Assigned task
For each line in the data below that holds "shadow", return a copy.

(Web page revision data)
Start of Block

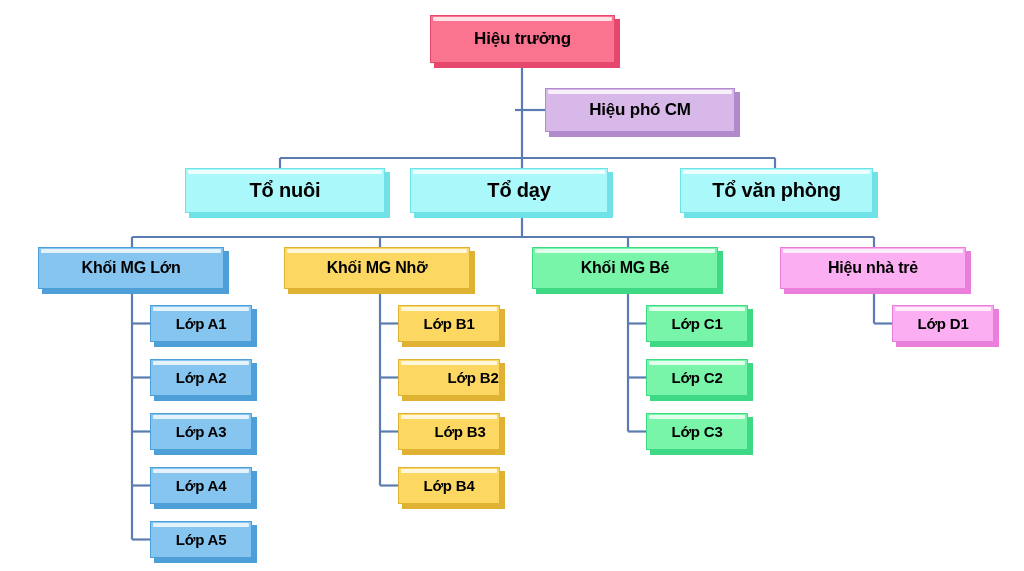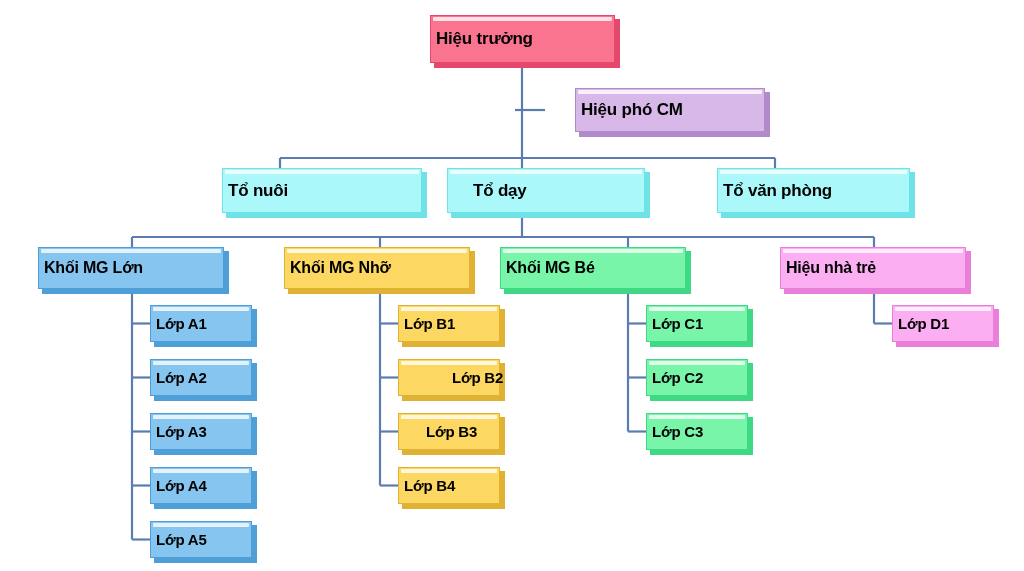--- a/index.html
+++ b/index.html
@@ -23,20 +23,21 @@
     top: 0;
     width: 1024px;
     height: 571px;
     pointer-events: none;
   }
   .node {
     position: absolute;
     box-sizing: border-box;
     display: flex;
     align-items: center;
+    justify-content: center;
     font-weight: bold;
     color: #000000;
     text-align: center;
     letter-spacing: -0.2px;
     white-space: nowrap;
     z-index: 2;
   }
   
   .node .face {
     position: absolute;
@@ -72,21 +73,21 @@
     border-radius: 1px;
   }
   .node .label {
     position: relative;
     z-index: 3;
     padding: 0 6px;
   }
 
   .lvl-root  { font-size: 17px; }
   .lvl-vice  { font-size: 17px; }
-  .lvl-team  { font-size: 17px; margin-left: 37px; }
+  .lvl-team  { font-size: 20px; }
   .lvl-group { font-size: 16px; }
   .lvl-class { font-size: 15px; }
 </style>
 </head>
 <body>
 
 <div id="chart-canvas">
 
   <svg id="connector-layer" viewBox="0 0 1024 571" width="1024" height="571">
     <g id="conn-group" fill="none" stroke="#5B7CB0" stroke-width="2.2">
@@ -124,21 +125,21 @@
 
   <div class="node lvl-root" style="left:430px; top:15px; width:185px; height:48px;">
     <div class="face" style="background: rgb(250, 116, 144); border: 1px solid rgb(229, 72, 108);"></div>
     <div class="shadow-r" style="background: rgb(229, 72, 108);"></div>
     <div class="shadow-b" style="background: rgb(229, 72, 108);"></div>
     <div class="hilite"></div>
     <span class="label">Hiệu trưởng</span>
   </div>
 
 
-  <div class="node lvl-vice" style="left:575px; top:88px; width:190px; height:44px;">
+  <div class="node lvl-vice" style="left:545px; top:88px; width:190px; height:44px;">
     <div class="face" style="background: rgb(216, 184, 232); border: 1px solid rgb(177, 138, 203);"></div>
     <div class="shadow-r" style="background: rgb(177, 138, 203);"></div>
     <div class="shadow-b" style="background: rgb(177, 138, 203);"></div>
     <div class="hilite"></div>
     <span class="label">Hiệu phó CM</span>
   </div>
 
   <div class="node lvl-team" style="left:185px; top:168px; width:200px; height:45px;">
     <div class="face" style="background: rgb(170, 248, 250); border: 1px solid rgb(111, 226, 232);"></div>
     <div class="shadow-r" style="background: rgb(111, 226, 232);"></div>
@@ -172,21 +173,21 @@
   </div>
 
   <div class="node lvl-group" style="left:284px; top:247px; width:186px; height:42px;">
     <div class="face" style="background: rgb(252, 216, 98); border: 1px solid rgb(224, 178, 51);"></div>
     <div class="shadow-r" style="background: rgb(224, 178, 51);"></div>
     <div class="shadow-b" style="background: rgb(224, 178, 51);"></div>
     <div class="hilite"></div>
     <span class="label">Khối MG Nhỡ</span>
   </div>
 
-  <div class="node lvl-group" style="left:500px; top:247px; width:186px; height:42px;">
+  <div class="node lvl-group" style="left:532px; top:247px; width:186px; height:42px;">
     <div class="face" style="background: rgb(120, 245, 168); border: 1px solid rgb(63, 216, 132);"></div>
     <div class="shadow-r" style="background: rgb(63, 216, 132);"></div>
     <div class="shadow-b" style="background: rgb(63, 216, 132);"></div>
     <div class="hilite"></div>
     <span class="label">Khối MG Bé</span>
   </div>
 
   <div class="node lvl-group" style="left:780px; top:247px; width:186px; height:42px;">
     <div class="face" style="background: rgb(252, 174, 242); border: 1px solid rgb(233, 127, 219);"></div>
     <div class="shadow-r" style="background: rgb(233, 127, 219);"></div>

End of Block

Finished exercise
     <div class="shadow-r" style="background: rgb(229, 72, 108);"></div>
     <div class="shadow-b" style="background: rgb(229, 72, 108);"></div>
     <div class="shadow-r" style="background: rgb(177, 138, 203);"></div>
     <div class="shadow-b" style="background: rgb(177, 138, 203);"></div>
     <div class="shadow-r" style="background: rgb(111, 226, 232);"></div>
     <div class="shadow-r" style="background: rgb(224, 178, 51);"></div>
     <div class="shadow-b" style="background: rgb(224, 178, 51);"></div>
     <div class="shadow-r" style="background: rgb(63, 216, 132);"></div>
     <div class="shadow-b" style="background: rgb(63, 216, 132);"></div>
     <div class="shadow-r" style="background: rgb(233, 127, 219);"></div>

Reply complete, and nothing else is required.